[The records Boundary: Start]

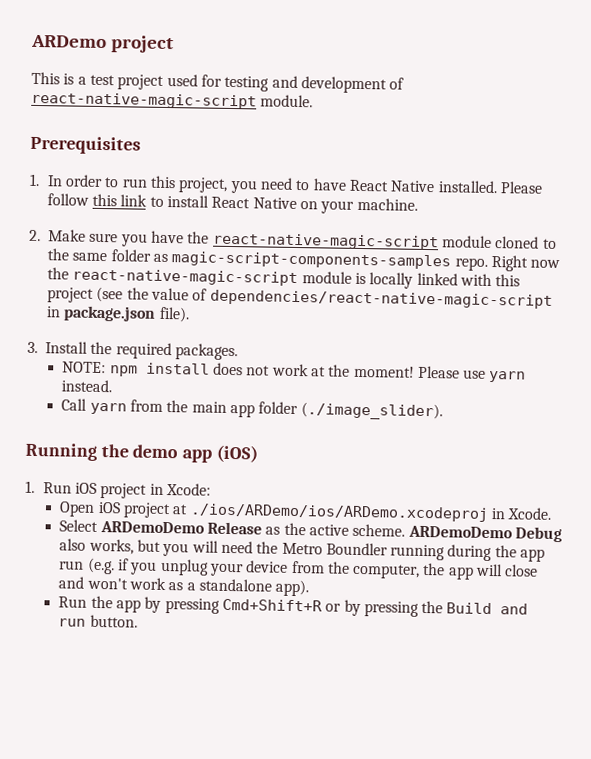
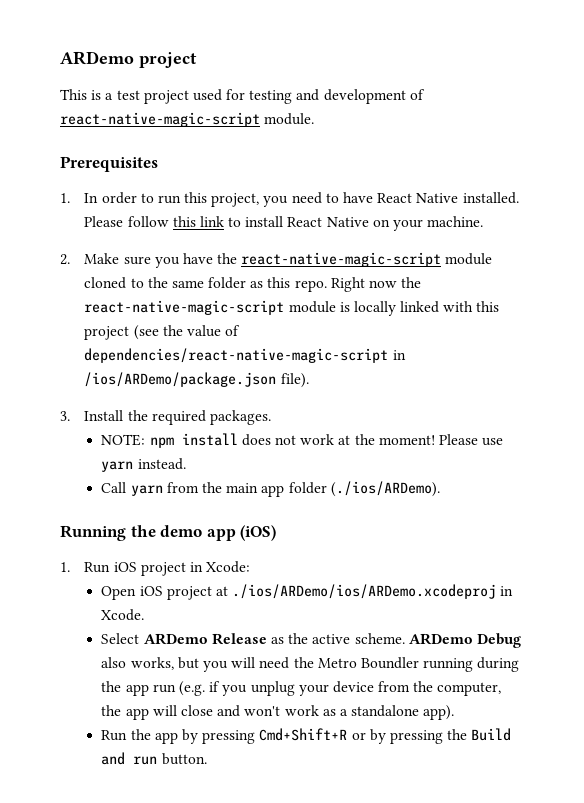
- 2. Make sure you have the react-native-magic-script module cloned to the same folder as magic-script-components-samples repo.
+ 2. Make sure you have the react-native-magic-script module cloned to the same folder as this repo.
- Right now the react-native-magic-script module is locally linked with this project (see the value of dependencies/react-native-magic-script in package.json file).
+ Right now the react-native-magic-script module is locally linked with this project (see the value of dependencies/react-native-magic-script in /ios/ARDemo/package.json file).
- Call yarn from the main app folder (./image_slider).
+ Call yarn from the main app folder (./ios/ARDemo).
- Select ARDemoDemo Release as the active scheme.
+ Select ARDemo Release as the active scheme.
- ARDemoDemo Debug also works, but you will need the Metro Boundler running during the app run (e.g. if you unplug your device from the computer, the app will close and won't work as a standalone app).
+ ARDemo Debug also works, but you will need the Metro Boundler running during the app run (e.g. if you unplug your device from the computer, the app will close and won't work as a standalone app).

[The records Boundary: End]

> [Activity]: Produce an exact copy of each line of data, skipping embedded images.

> [Written solution]:
- 2. Make sure you have the react-native-magic-script module cloned to the same folder as magic-script-components-samples repo.
+ 2. Make sure you have the react-native-magic-script module cloned to the same folder as this repo.
- Right now the react-native-magic-script module is locally linked with this project (see the value of dependencies/react-native-magic-script in package.json file).
+ Right now the react-native-magic-script module is locally linked with this project (see the value of dependencies/react-native-magic-script in /ios/ARDemo/package.json file).
- Call yarn from the main app folder (./image_slider).
+ Call yarn from the main app folder (./ios/ARDemo).
- Select ARDemoDemo Release as the active scheme.
+ Select ARDemo Release as the active scheme.
- ARDemoDemo Debug also works, but you will need the Metro Boundler running during the app run (e.g. if you unplug your device from the computer, the app will close and won't work as a standalone app).
+ ARDemo Debug also works, but you will need the Metro Boundler running during the app run (e.g. if you unplug your device from the computer, the app will close and won't work as a standalone app).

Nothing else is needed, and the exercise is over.